The internal cross-sectional area is calculated using the formula S = Pi * R ^ 2, where S is the desired area value, Pi is the pi number, approximately equal to 3.14159265, and R is the radius (half of the internal diameter). For example, for a pipe with an internal diameter of 200 mm, the section will be 3.14159265x (0.1 ^ 2) = 0.031 m2.

Since the flow of a fluid in a circular pipe is not always associated with the filling of its entire volume, the concept of a living section is often used in the calculations. So called the flow area. For example, when filling a pipe exactly half, it will be equal to (Pi * R ^ 2) / 2 (in the example above, 0.031 / 2 = 0.00155 m2).

Volume

Let's find out what is the volume of fluid in the pipe. In terms of geometry, any pipe is a cylinder. Its volume is calculated as the product of the cross-sectional area and length.

So, with a cross-sectional area of ​​0.031 m2, the volume of liquid in a fully filled pipeline with a length of 8 meters will be equal to 0.031x8 = 0.248 m3.
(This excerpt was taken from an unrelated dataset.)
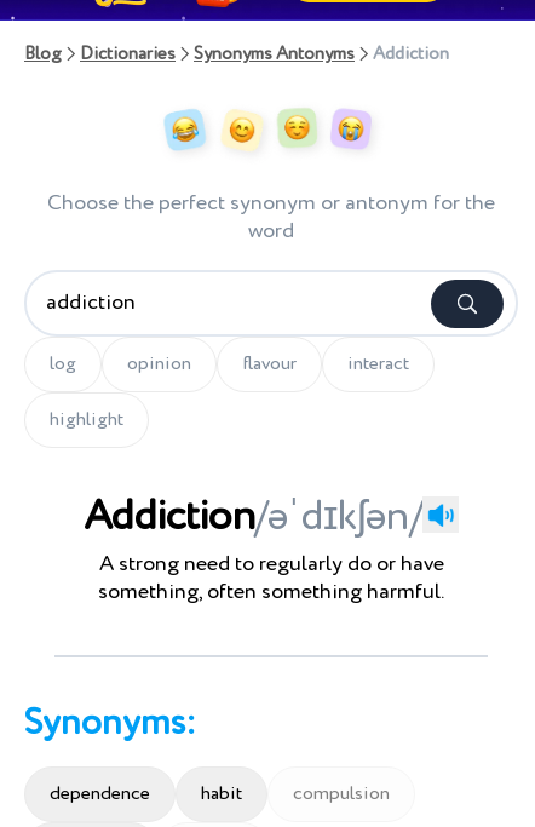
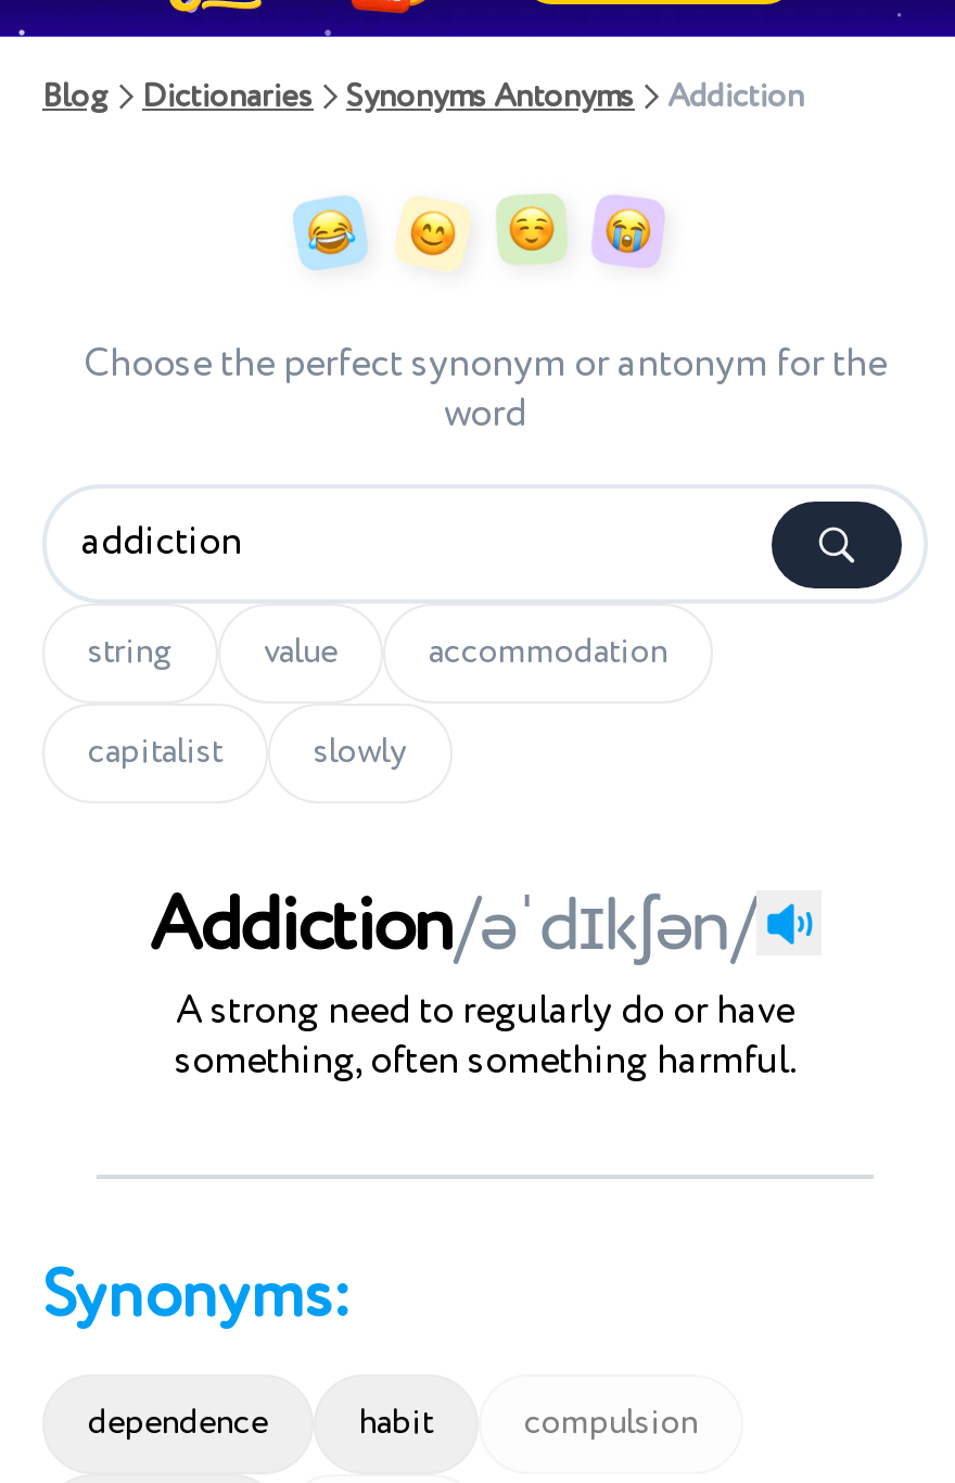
[50,355,409,374] log | opinion | flavour | interact -> [88,636,667,671] string | value | accommodation
[50,410,123,430] highlight -> [88,736,407,771] capitalist | slowly

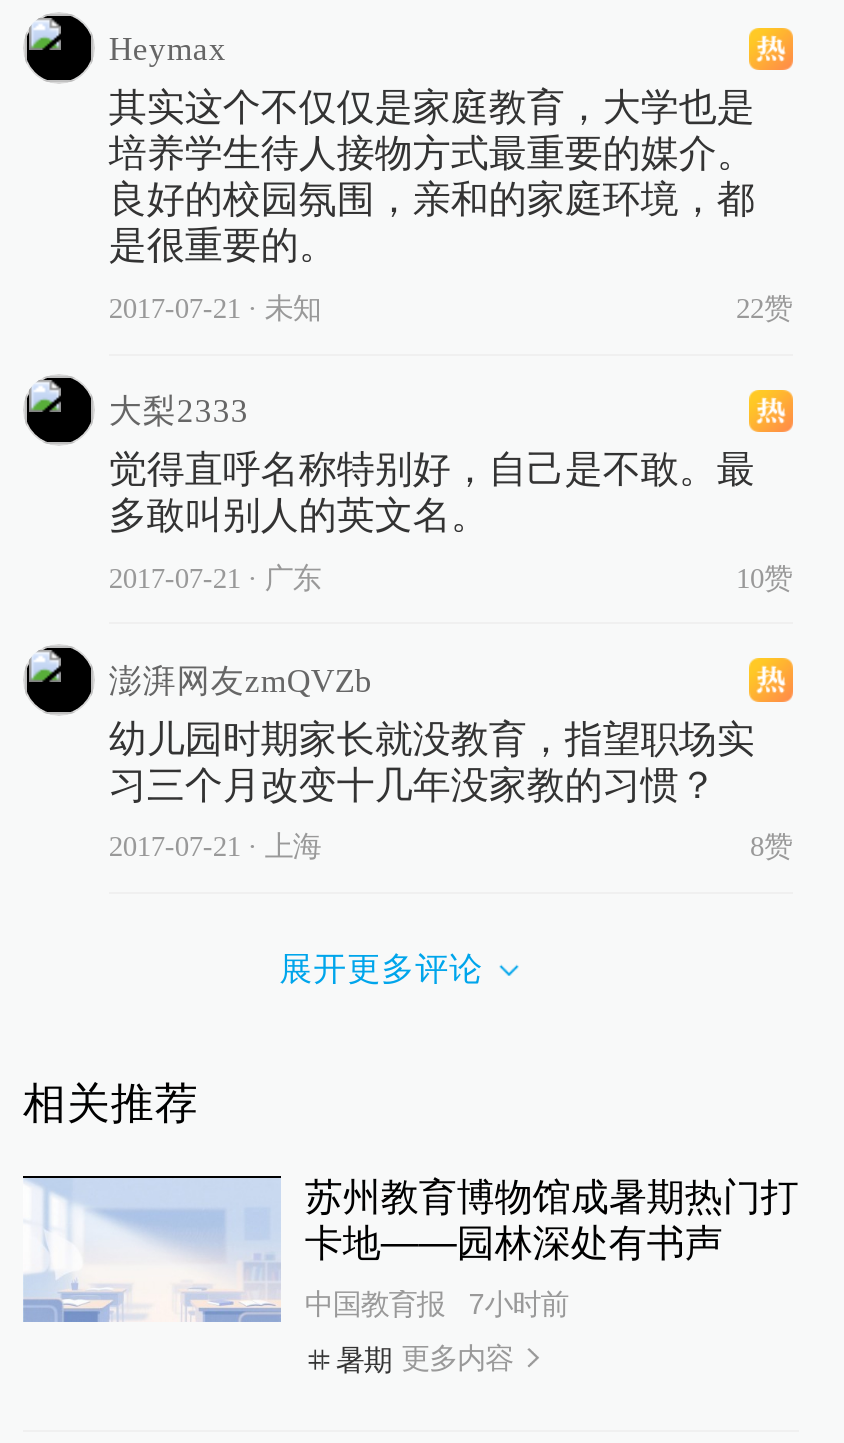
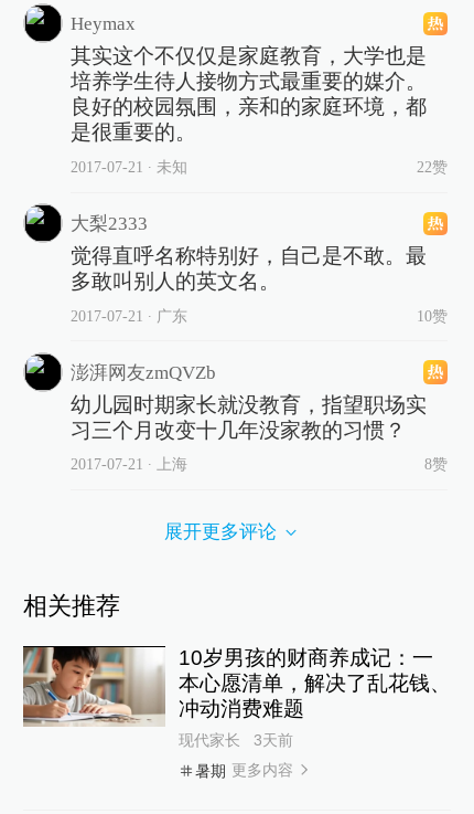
[23,1176,799,1324] [image] | 苏州教育博物馆成暑期热门打 | 卡地——园林深处有书声 -> [22,646,451,727] [image] | 10岁男孩的财商养成记：一 | 本心愿清单，解决了乱花钱、 | 冲动消费难题
[305,1287,569,1319] 中国教育报 | 7小时前 -> [178,731,293,749] 现代家长 | 3天前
For a partially filled pipe, the average live section is used for the calculation. With a constant slope and flow, the movement of fluid through the pipes will be uniform; accordingly, the living section will be the same in all sections of the non-pressure pipeline.

Consumption

We will understand what the calculation of the flow rate of liquid through the pipe looks like. The task has great practical value: it is directly related to the calculations of water pipelines with a known number of plumbing fixtures.

You must be saddened by the fact that there is no simple and universal calculation method. Why?

Just because when doing a full hydrodynamic calculation with your own hands you need to take into account a huge number of factors:

• Coefficient of friction of the inner surface of the pipe. Obviously, rough, sediment-coated steel will provide much more resistance to the movement of water than smooth polypropylene.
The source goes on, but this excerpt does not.